## [What is needed]
Each line from the one bearing "width: 312px;" through the last line of the entries below should be returned exactly, with pictures left out.

## [User interface change data]
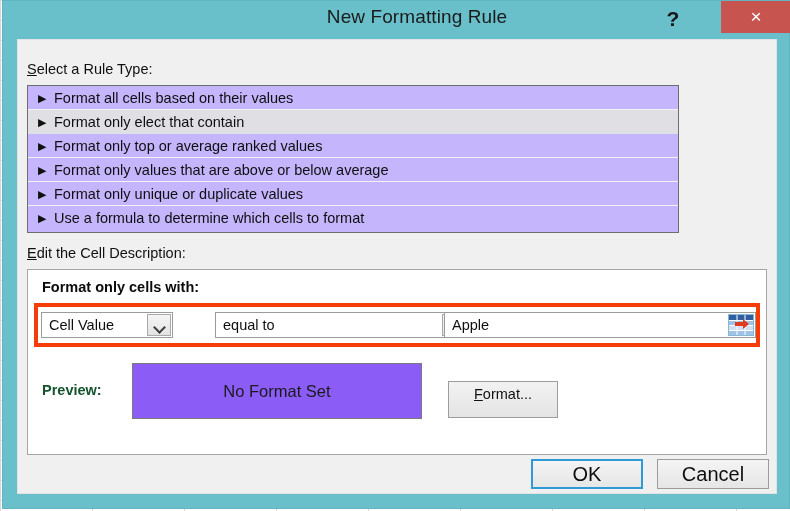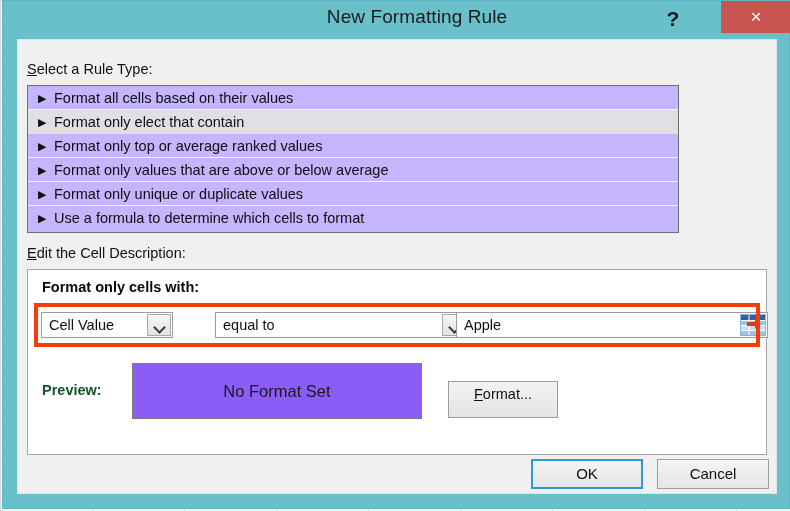--- a/index.html
+++ b/index.html
@@ -215,7 +215,7 @@
   
   #value-input-wrap {
     position: absolute;
-    left: 428px;
+    left: 416px;
     top: 42px;
     width: 312px;
     height: 26px;

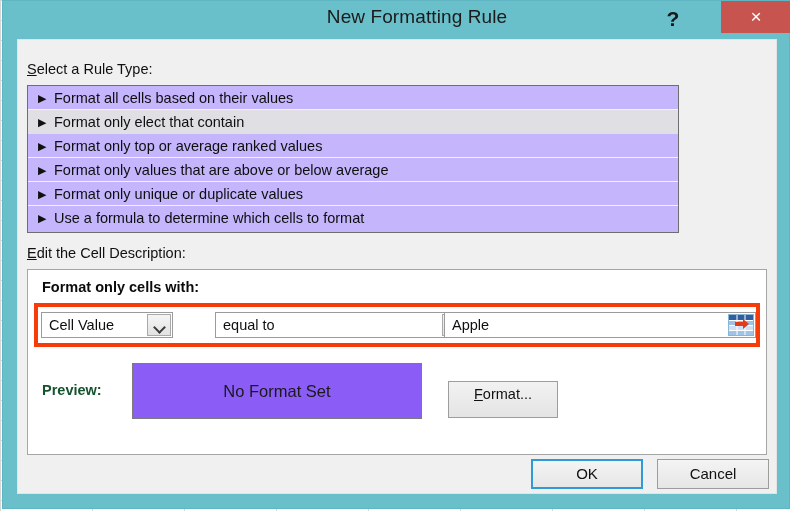--- a/index.html
+++ b/index.html
@@ -296,7 +296,7 @@
     box-sizing: border-box;
     text-align: center;
     line-height: 28px;
-    font-size: 15px;
+    font-size: 20px;
     color: #0f0f0f;
     cursor: default;
   }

## [Output of the task]
     width: 312px;
     height: 26px;

--- a/index.html
+++ b/index.html
@@ -296,7 +296,7 @@
     box-sizing: border-box;
     text-align: center;
     line-height: 28px;
-    font-size: 15px;
+    font-size: 20px;
     color: #0f0f0f;
     cursor: default;
   }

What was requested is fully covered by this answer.